Case Study
A Leading Equities and Derivatives Firm Re-orchestrates Legacy Workloads on the Cloud to Deliver a Modern Streaming Architecture
The solution delivers a modern cloud-based streaming architecture, resulting in a scalable, high-performance data and computing fabric.
Overview
The client clears billions of options contracts per year across 16 exchanges and is the world’s largest clearing corporation for listed equities options. The client is the buyer to every seller and the seller to every buyer in the U.S. listed options markets, responsible for maintaining liquidity and the efficient flow of trade in these markets.
Challenge
Due to an explosion of volume in the equities market and listed equity derivatives, the client wanted to re-build their market risk and margining platform.

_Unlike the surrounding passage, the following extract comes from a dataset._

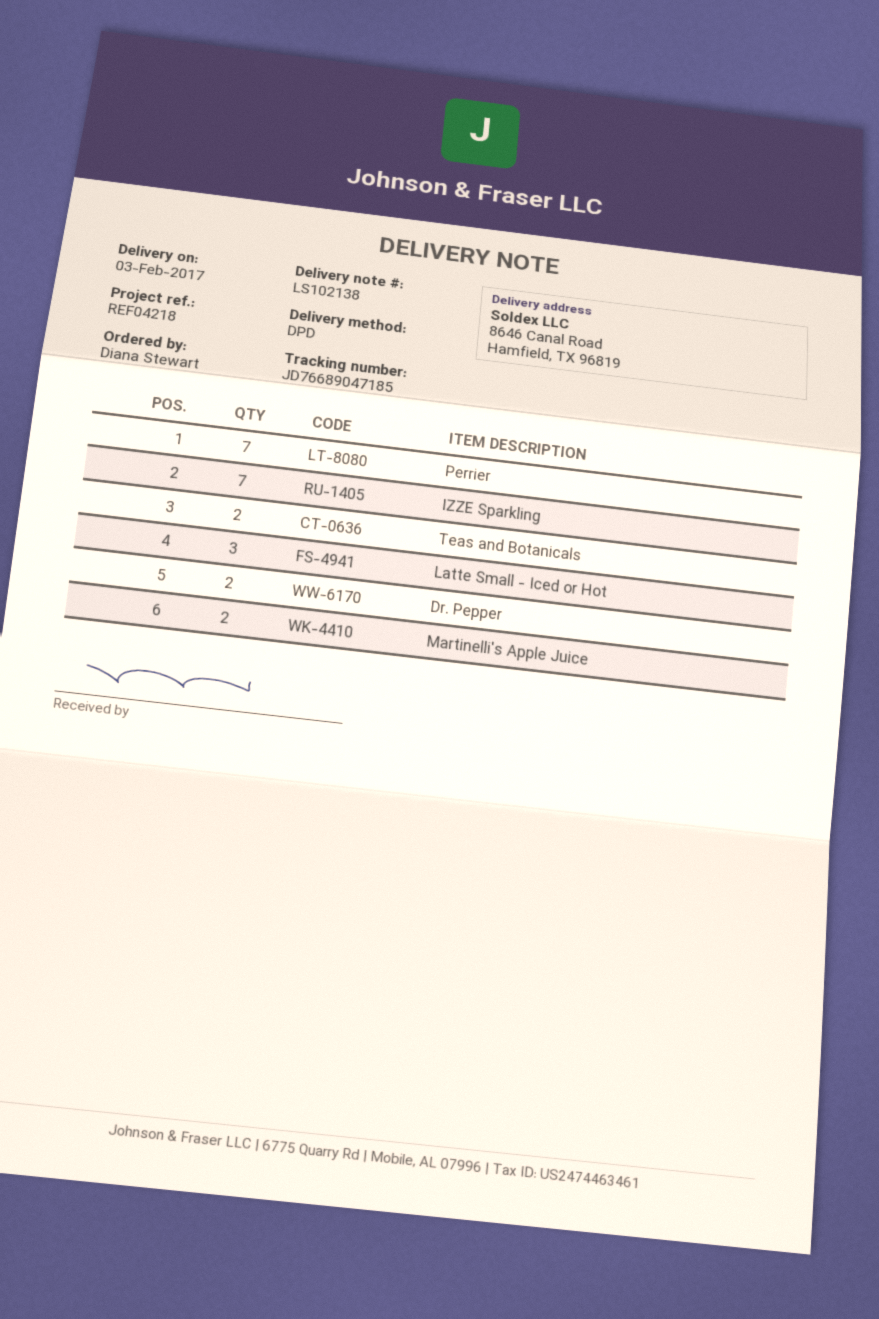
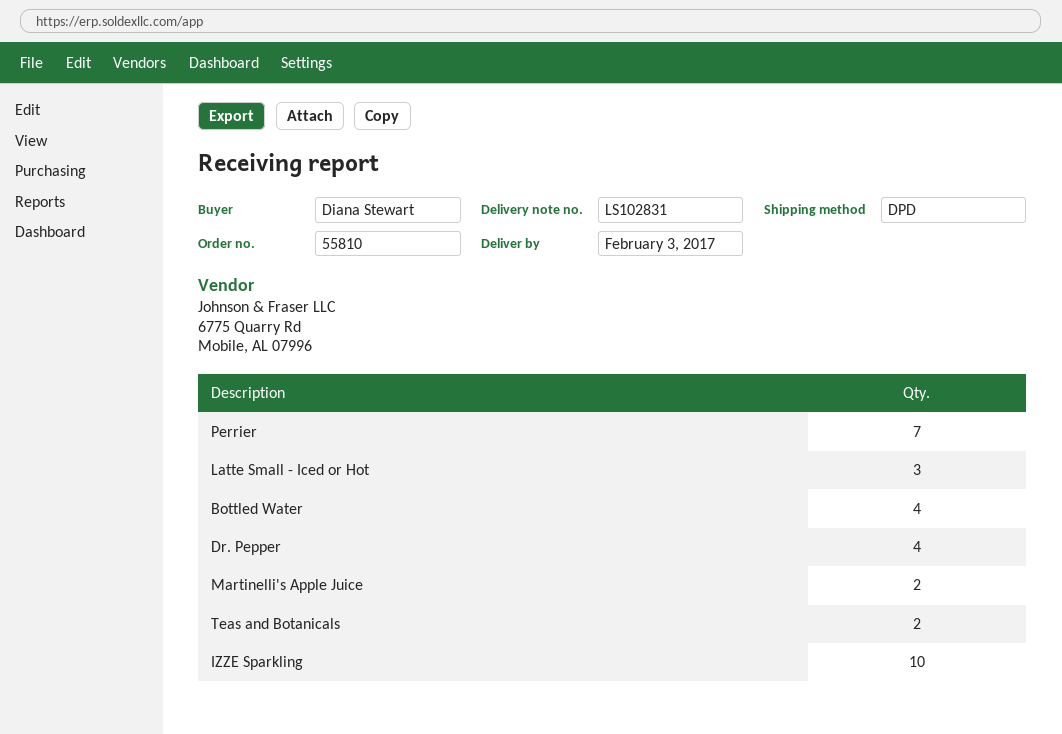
delivery note number: LS102138 -> LS102831
IZZE Sparkling: 7 -> 10
Dr. Pepper: 2 -> 4
Bottled Water: none -> 4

The end system was to support new volumes not seen before, offer new reporting and risk-assessment capabilities, and increase transparency and insight for clearing members into exposures via ad-hoc queries and real-time processing.
Solution
Ness was chosen as a partner to transition the client’s Risk and Margining system from a batch-based overnight process to a near-time, event-based system. Ness led the architectural design phase and recommended AWS as an infrastructure solution to scale and deliver. Our solution quickly utilized a computational platform based on Kafka for market and trade data and Flink as a scalable messaging platform that provided a foundation for the client’s needs in the future.
Result
The new platform leveraged a modern cloud-based streaming architecture resulting in a scalable, high-performance data and computing fabric. It leveraged Infrastructure as Code to allow each developer to spin up and test variable configurations of a Kafka and Flink application in AWS using self-service tools. The platform provided massive and near-perfect scaling to allow “overnight” batches every 20 minutes and the capability to do micro-batches of calculations, calculating intra-day risk. Further, it demonstrated control order, aggregation, and impact on performance.